Валенсуэла опять смерил меня недоверчивым взглядом, но, скорее всего, у меня просто обострилась мнительность.
— Я знаю только одно: до сих пор он ни в чем таком не замечен, а привлечение его к суду никак не связано с вашим расследованием. Салдивар — ловкий делец, не больно щепетильный в достижении целей, зато с солидным прикрытием. С одной стороны, он вполне способен организовать убийство. Кто его разберет? Но с другой, — слишком хитер и, думаю, не станет рисковать своим положением.
— Что вы имеете в виду, господин лейтенант?
— Салдивар нашел бы более тонкий способ убрать с дороги того, кто ему мешает. Около двадцати лет назад он начал почти с нуля. Сейчас ему пятьдесят с хвостиком; он сколотил себе миллиардное состояние — и исключительно за счет смекалки и умения вертеть законом. Он всегда выходил сухим из воды, поскольку к его услугам пятнадцать-двадцать юристов и связи в самых невообразимых местах. Короче говоря, Салдивар имеет под рукой все средства, чтобы утопить человека, не прибегая к убийству.
— Нелегкая добыча для следователя, — заметил я.
— Не то слово. Если захочешь прищемить ему яйца, то сначала позаботься о безопасности своих, — предупредил меня лейтенант, — а главное, будь готов к тому, что твоему шефу поступит звонок сверху.
— С вами такое уже случалось, господин лейтенант?
— Нет, — отчужденно отозвался Валенсуэла. — Пока мы лишь собираем на него досье и считаем преждевременным предпринимать лобовую атаку. Судебные процессы против Салдивара инициированы другими.
— Кем?
— Одним желторотым прокурором и многочисленными недругами. Особенно усердствует некий Криспуло Очайта, в чьих руках сосредоточено все крупное строительство в Гвадалахаре. Эти двое лупят друг по другу перекрестным огнем из кляуз, тяжб да судебных исков и кормят целую армию адвокатов.
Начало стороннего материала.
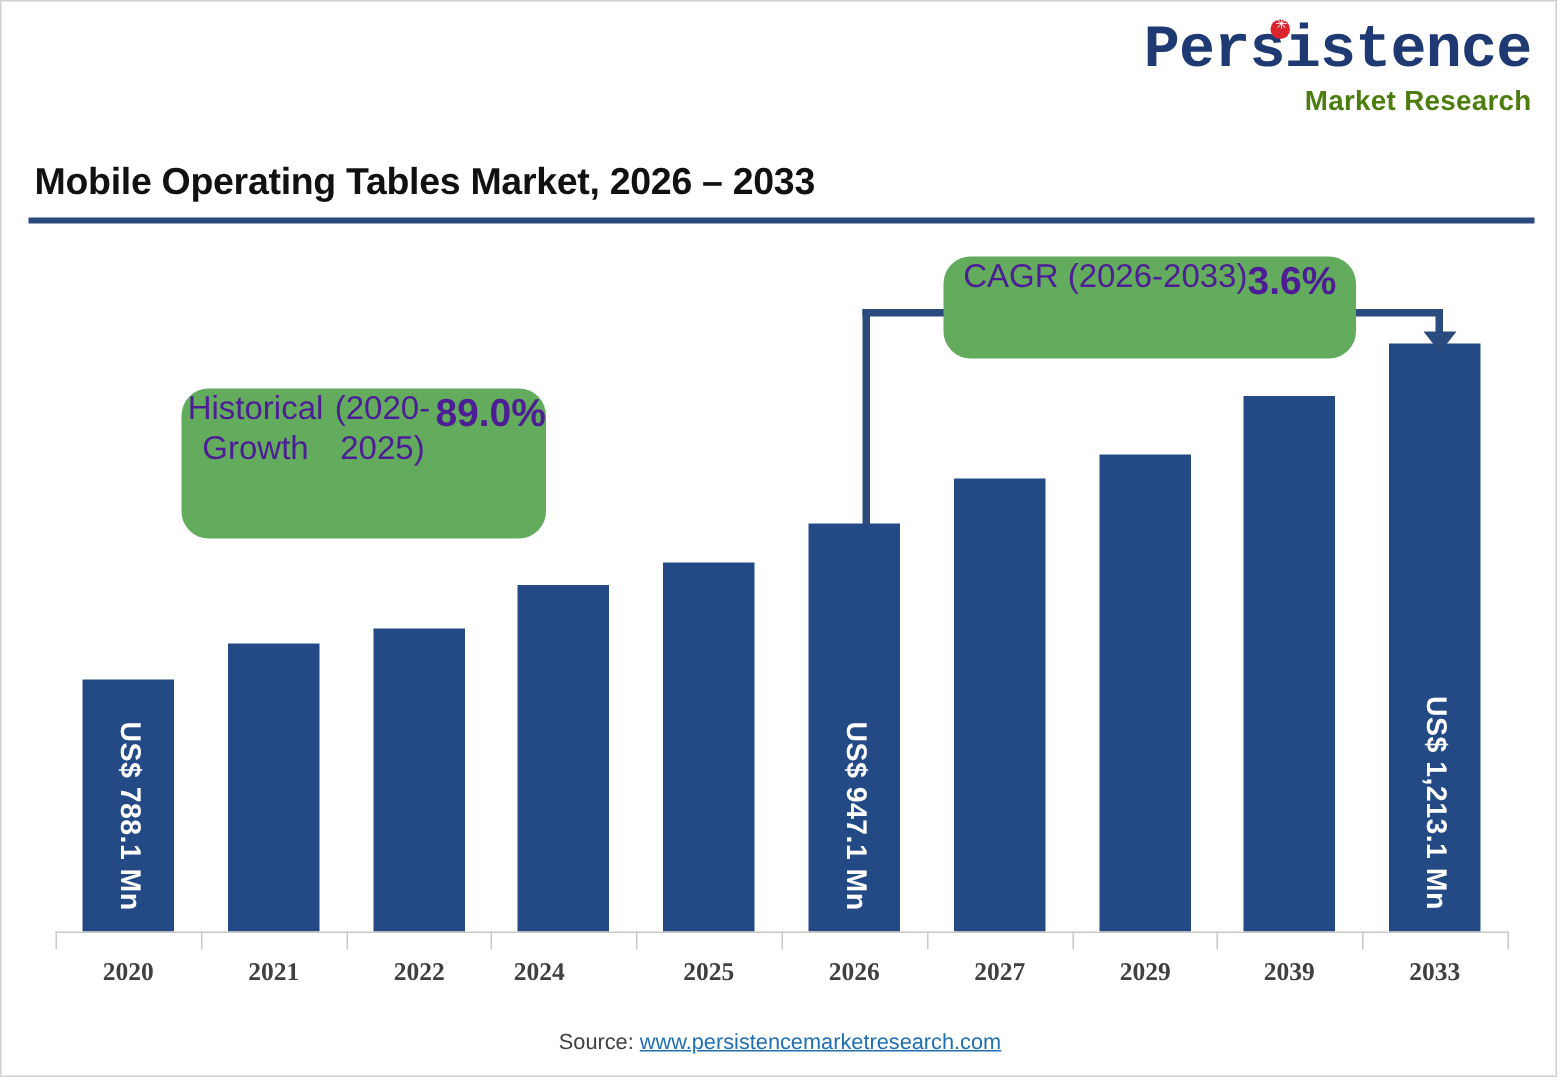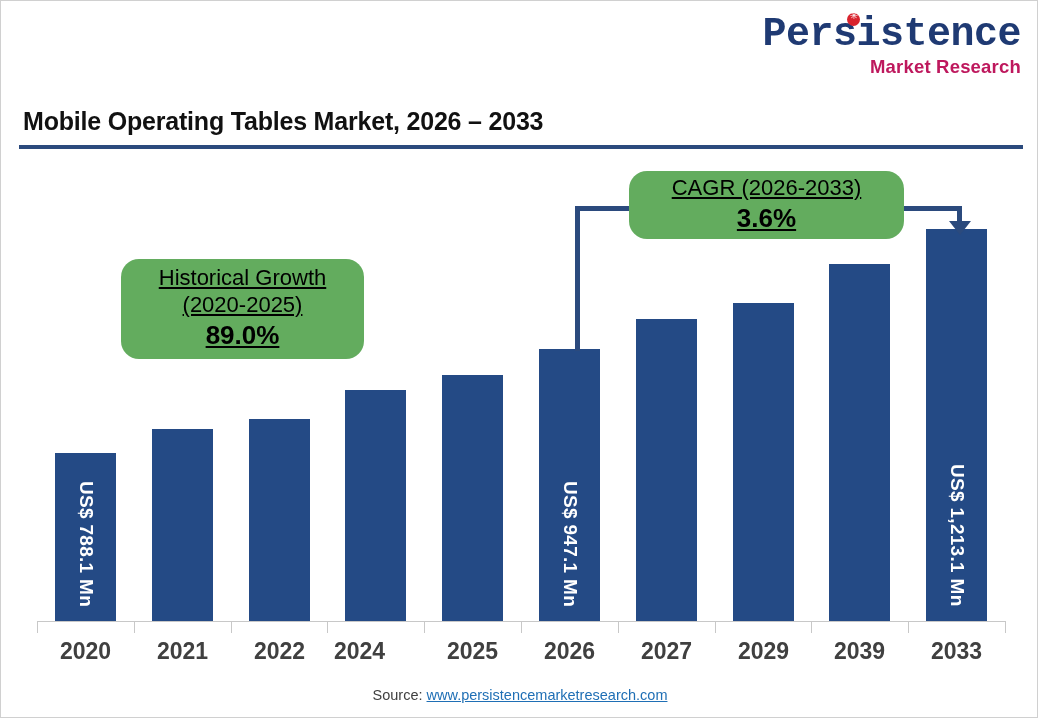"Market Research" #logo .sub { color: #be185d -> #4d7c0f }
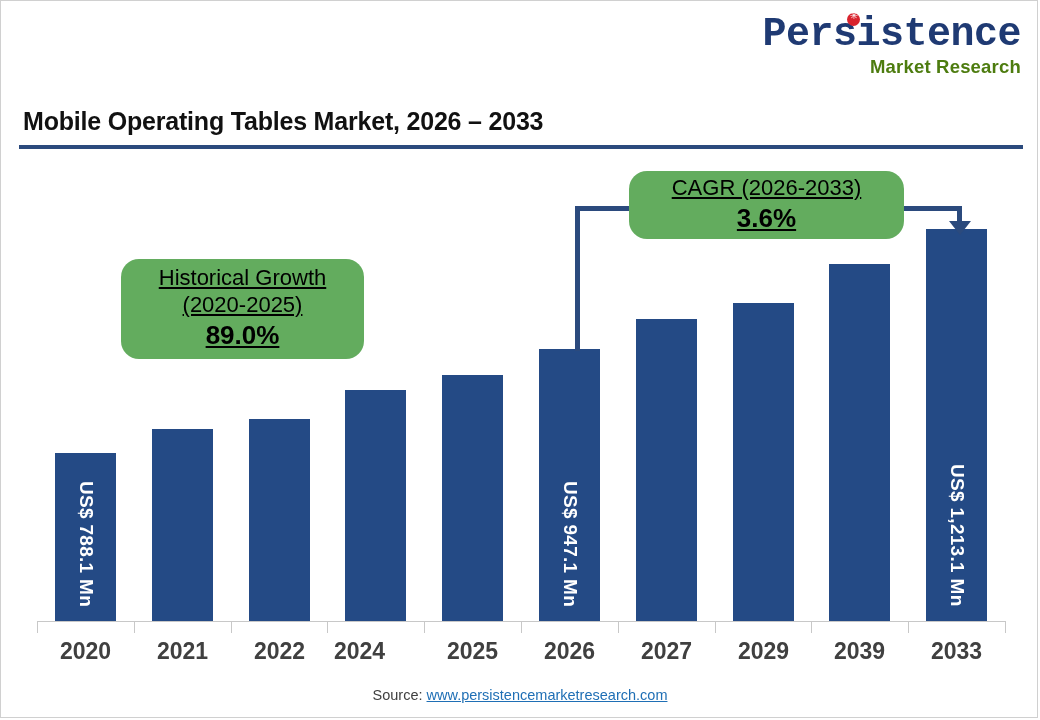"CAGR (2026-2033)" .callout { color: #000000 -> #4c1d95; flex-direction: column -> row; text-decoration: underline -> none }
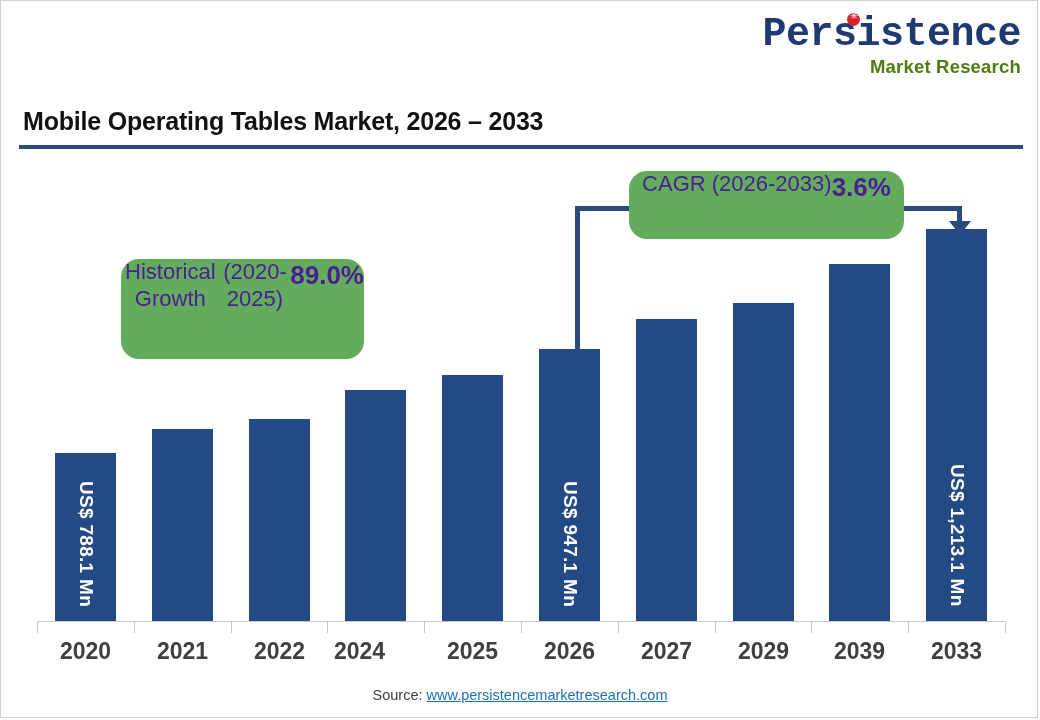"2020" .xlabel { font-family: none -> Liberation Serif, serif; font-size: 23px -> 17px }
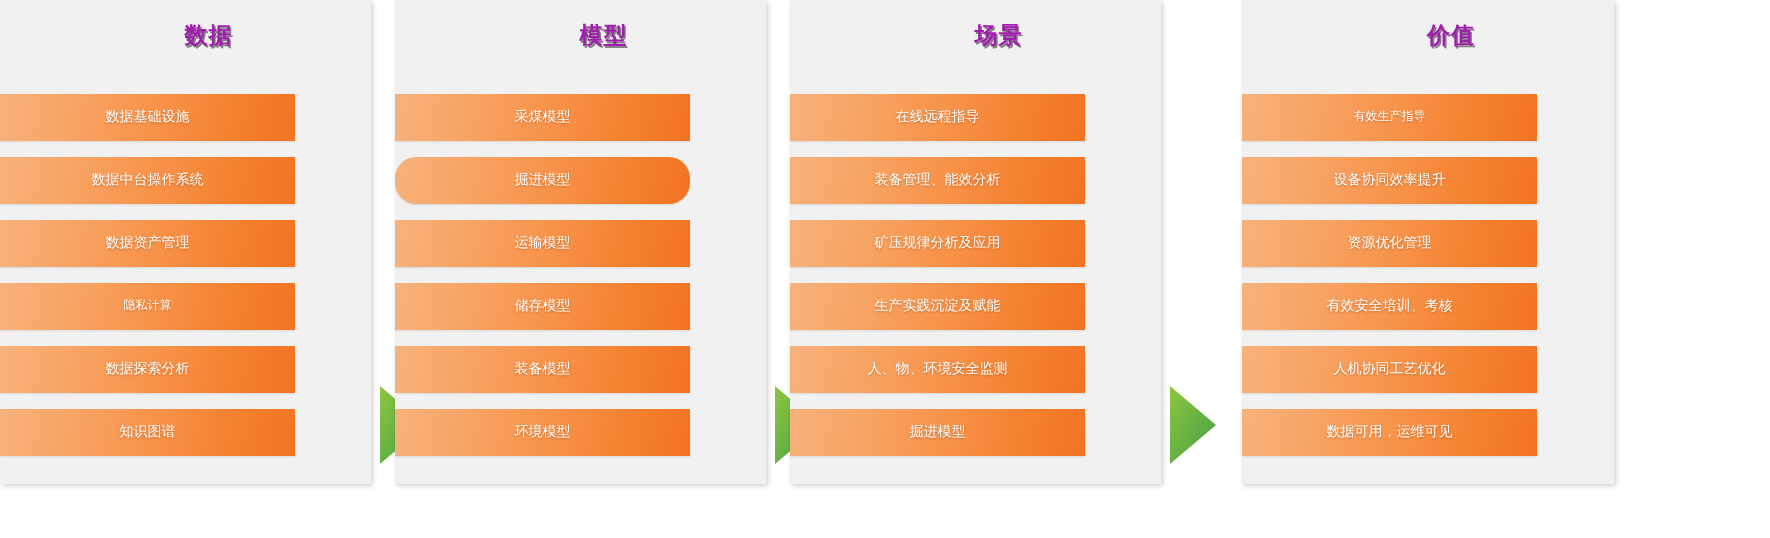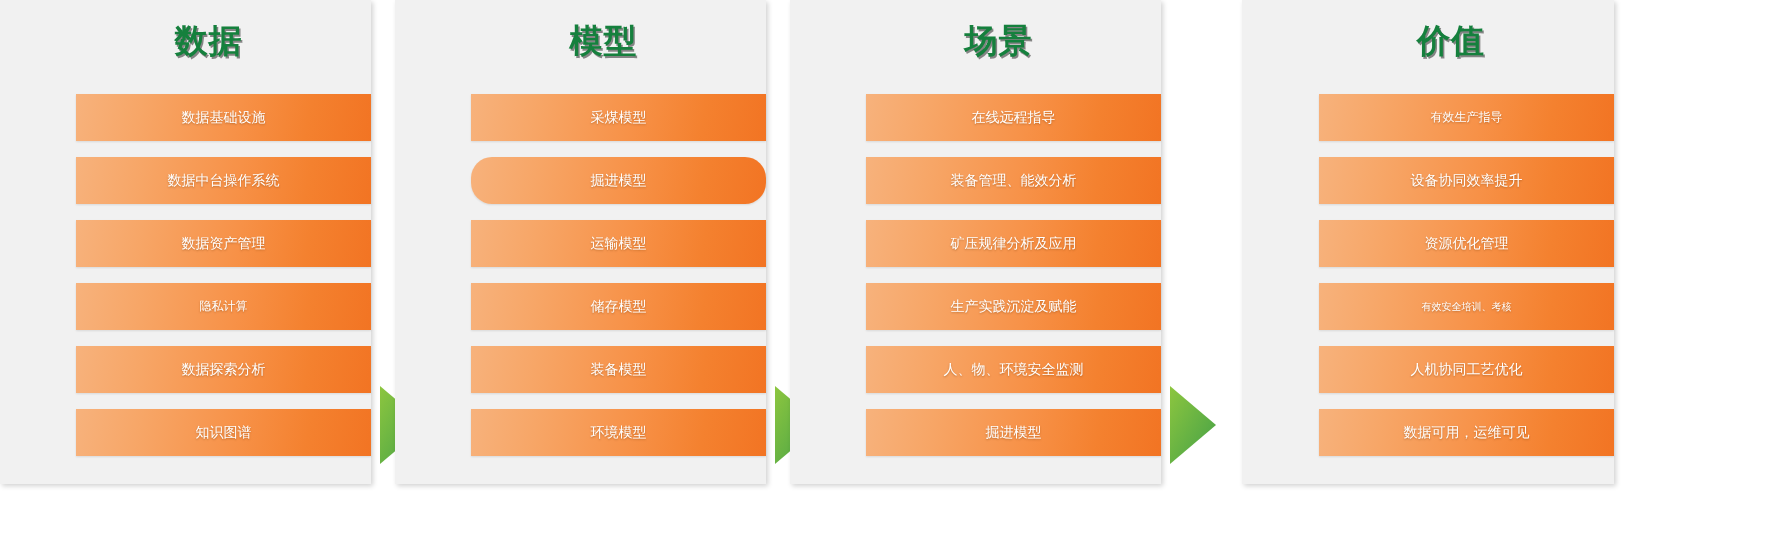"数据" .panel-title { color: #15803d -> #a21caf; font-size: 33px -> 23px }
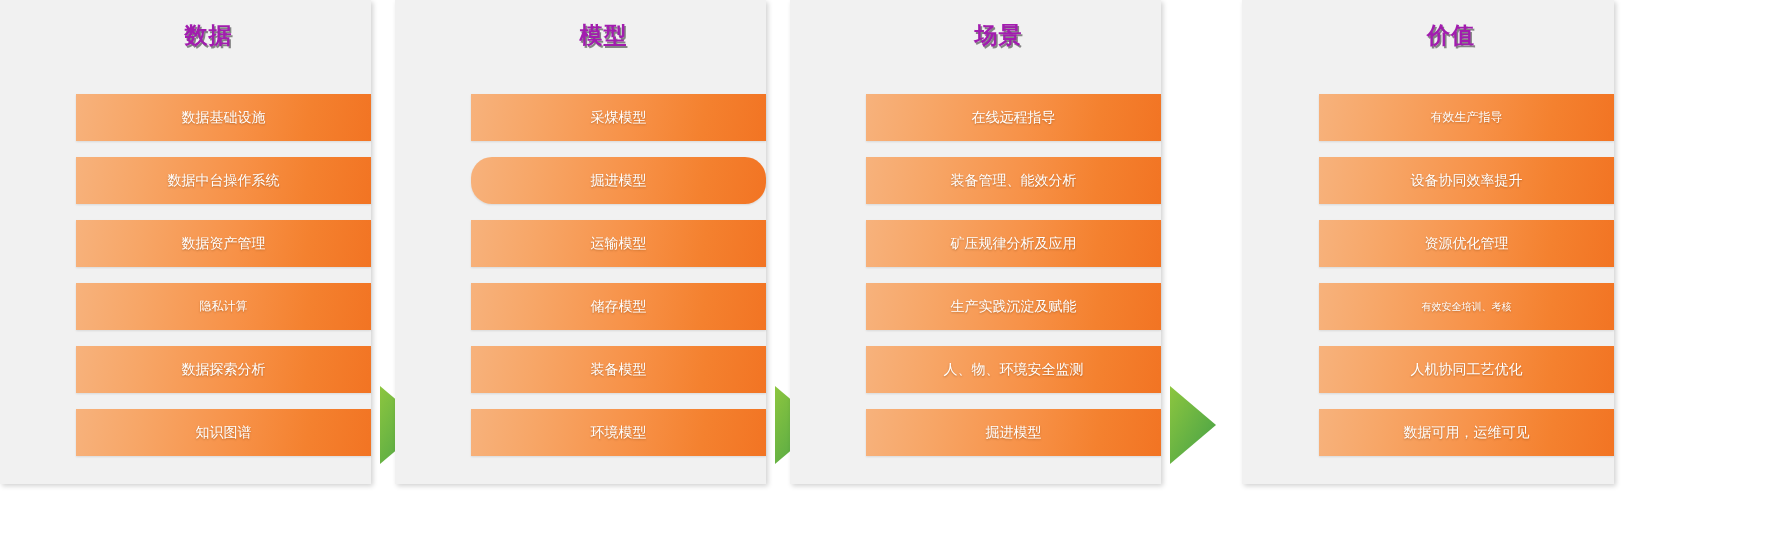"数据基础设施" .items { align-items: flex-end -> flex-start; font-family: none -> Liberation Mono, monospace }
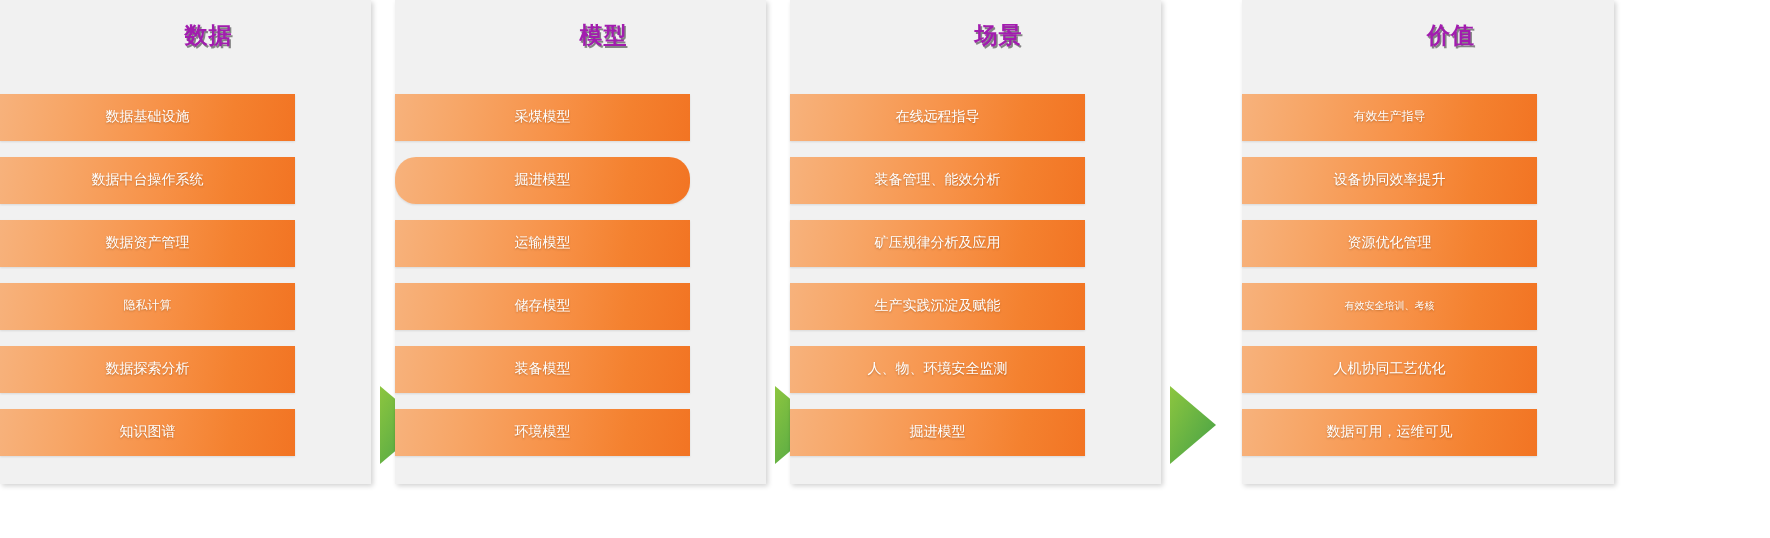"有效安全培训、考核" div.pill { font-size: 10px -> 14px }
— Вот даже как? — удивился я, прикинувшись простачком.
— Два сапога пара. Очайта в чем-то на него похож, только грубее и калибром помельче, так как имеет ограниченное поле деятельности. Они неоднократно схлестывались на муниципальных конкурсах в борьбе за продвижение разного рода проектов. Очайта воображает себя эдаким петухом в курятнике, а Салдивар влез туда со всеми потрохами и здорово его общипал, сотворив себе еще одного заклятого врага, который постоянно ищет повода для ссоры. И все-таки коррумпированные политики отдают предпочтение Салдивару. Он выглядит более обтесанным и не так мозолит глаза. Чтобы тебе было понятнее, объясняю: Очайта разъезжает на желтом «ламборгини дьябло» [63] и без зазрения совести устраивает шумные пирушки с проститутками. Салдивара не так-то просто упечь под суд, а Очайта может попасться со дня на день. Он уже и так держится на волоске и вот-вот проиграет пару затеянных против него дел. Поделом, за глупое бахвальство надо платить.
У лейтенанта понемногу развязывался язык. По-видимому, он был неплохо осведомлен, и его распирало от желания поделиться с кем-нибудь своими соображениями. Даже самые надменные субъекты порой оказываются беззащитными по милости непомерного тщеславия и необоснованных претензий на обладание высоким интеллектуальным уровнем.